Témoignage de Me Nadia Petrolito

[77]       Le témoin est la sœur de l’intimée. Elle est avocate depuis 1998 et occupe le poste de vice-présidente Affaires juridiques et Communications dans une grande société.

[78]       Elle a donné quelques entrevues dans les médias montréalais en raison des fonctions qu’elle occupe. Elle a beaucoup d’amis et de collègues qui sont avocats et avocates.

[79]       Elle affirme cependant qu’elle n’a jamais discuté avec eux de la situation de sa sœur ni avec les personnes qu’elle connait dans son milieu de travail.

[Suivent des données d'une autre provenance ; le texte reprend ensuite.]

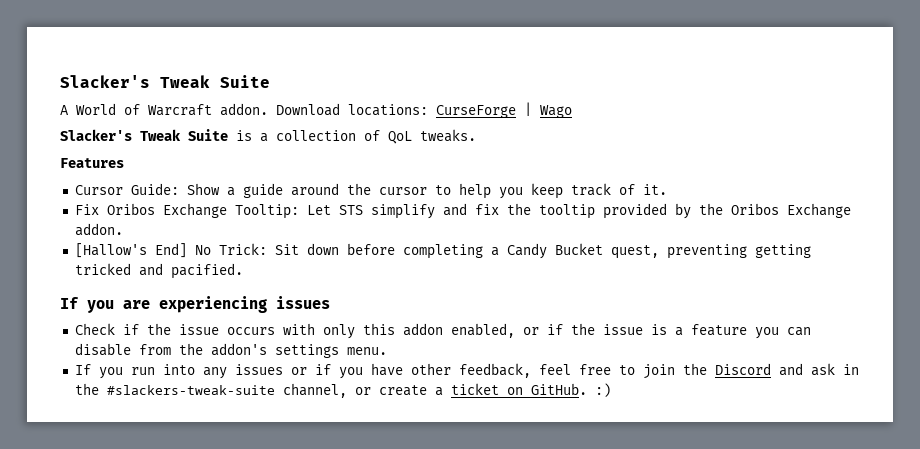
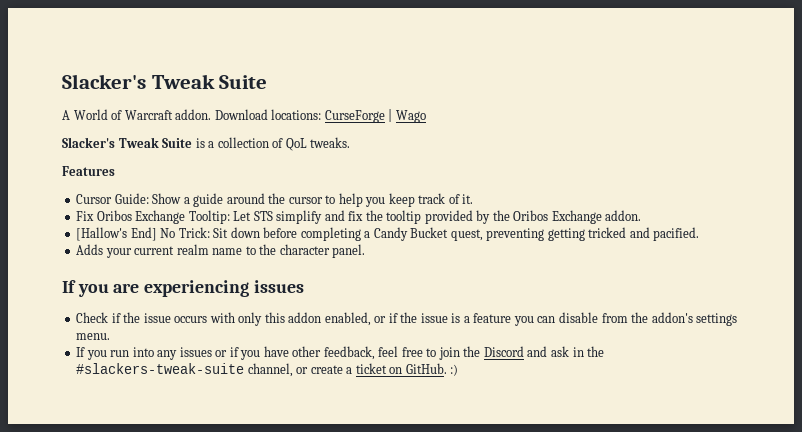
+ Adds your current realm name to the character panel.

[80]       Elle relate que depuis 2015, l’intimée a connu des difficultés personnelles et financières et que celles-ci ont mené à sa faillite et aux démêlées qu’elle a actuellement avec le Barreau du Québec.

[81]       En soutien à la demande de l’intimée visant à dispenser la secrétaire du Conseil de l’obligation de procéder à la publication de l’avis de la décision dans un journal, le témoin mentionne que seulement elle et sa sœur portent le même patronyme.

[82]       Elle est d’avis que cette publication de l’avis de la décision dans un journal aura des effets négatifs tant pour sa sœur que pour elle.

Position de la plaignante

[83]       La plaignante suggère des périodes de radiation temporaires de dix ans sur chacun des chefs 1 à 4, d’un an sur le chef 5 et de deux ans sur le chef 6.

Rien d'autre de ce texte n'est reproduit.